Stored data entries
-*-*-
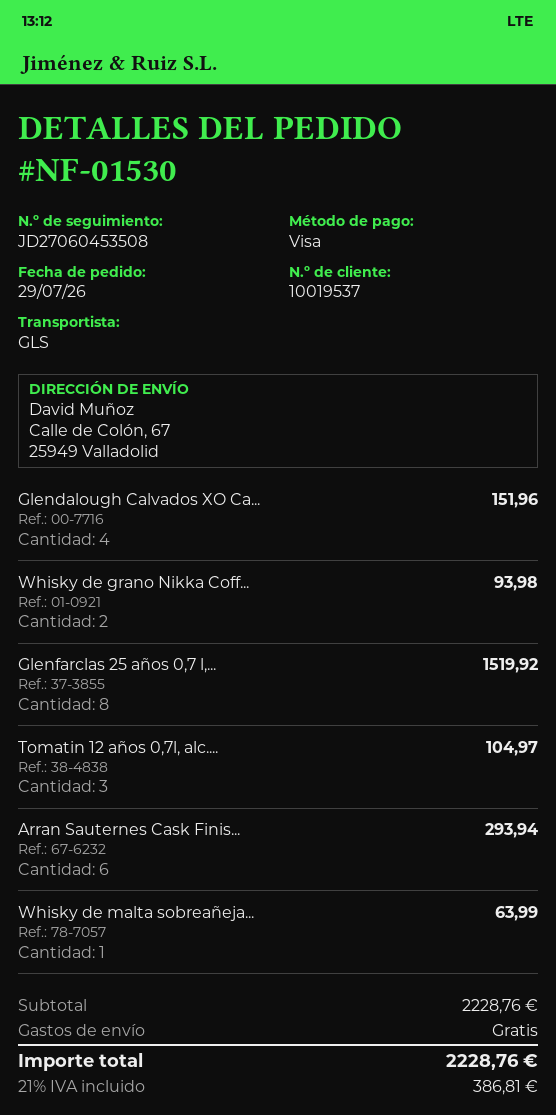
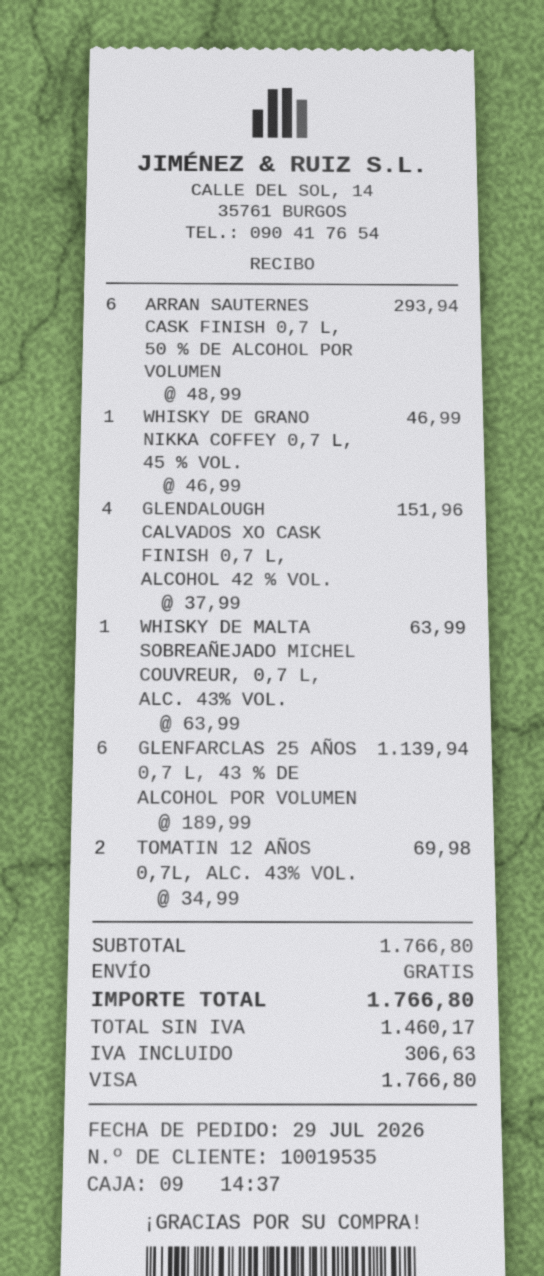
customer number: 10019537 -> 10019535
Whisky de grano Nikka Coff...: 2 for 93.98 -> 1 for 46.99
Glenfarclas 25 años 0,7 l,...: 8 for 1519.92 -> 6 for 1139.94
Tomatin 12 años 0,7l, alc....: 3 for 104.97 -> 2 for 69.98
subtotal: 2228.76 -> 1766.80
tax: 386.81 -> 306.63
total: 2228.76 -> 1766.80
-*-*-
● Work required
Exact copies of all the entries, without any pictures, are what the answer must contain.

● Solution
customer number: 10019537 -> 10019535
Whisky de grano Nikka Coff...: 2 for 93.98 -> 1 for 46.99
Glenfarclas 25 años 0,7 l,...: 8 for 1519.92 -> 6 for 1139.94
Tomatin 12 años 0,7l, alc....: 3 for 104.97 -> 2 for 69.98
subtotal: 2228.76 -> 1766.80
tax: 386.81 -> 306.63
total: 2228.76 -> 1766.80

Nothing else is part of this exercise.